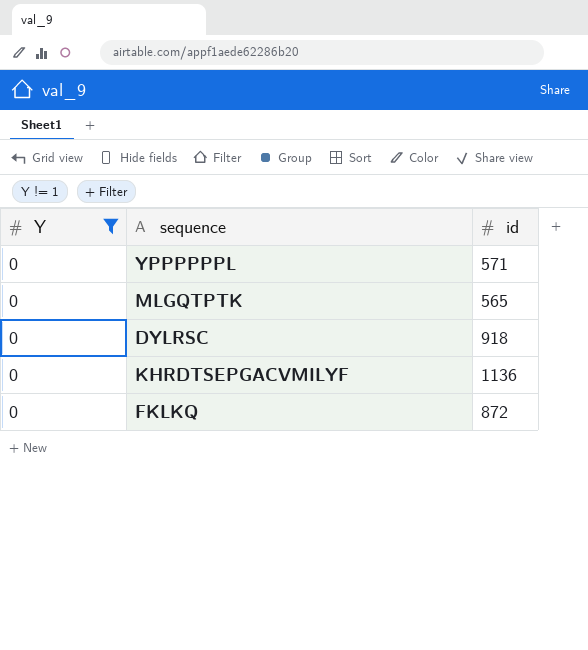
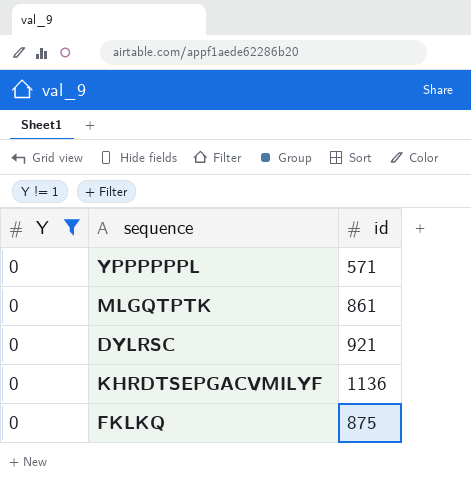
MLGQTPTK | id: 565 -> 861
DYLRSC | id: 918 -> 921
FKLKQ | id: 872 -> 875

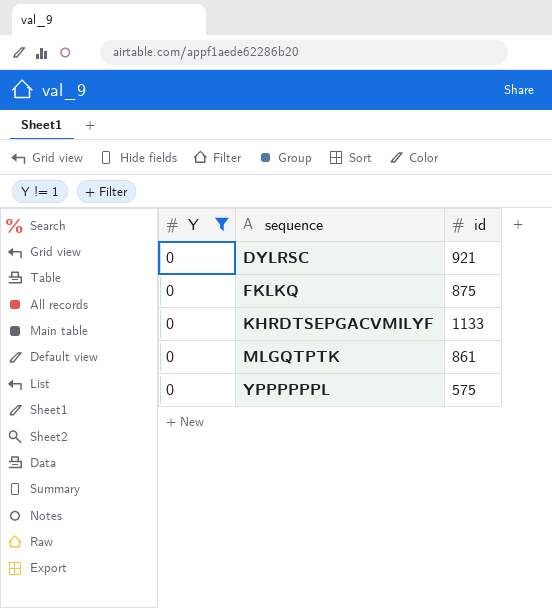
row order: none -> sequence ascending
KHRDTSEPGACVMILYF | id: 1136 -> 1133
YPPPPPPL | id: 571 -> 575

^^^^

**Task instructions**: The required response consists solely of the lines from the line containing "DYLRSC | id: 918 -> 921" through the end of the listing, both ends included, copied exactly without pictures.

**Response for this exercise**:
DYLRSC | id: 918 -> 921
FKLKQ | id: 872 -> 875

row order: none -> sequence ascending
KHRDTSEPGACVMILYF | id: 1136 -> 1133
YPPPPPPL | id: 571 -> 575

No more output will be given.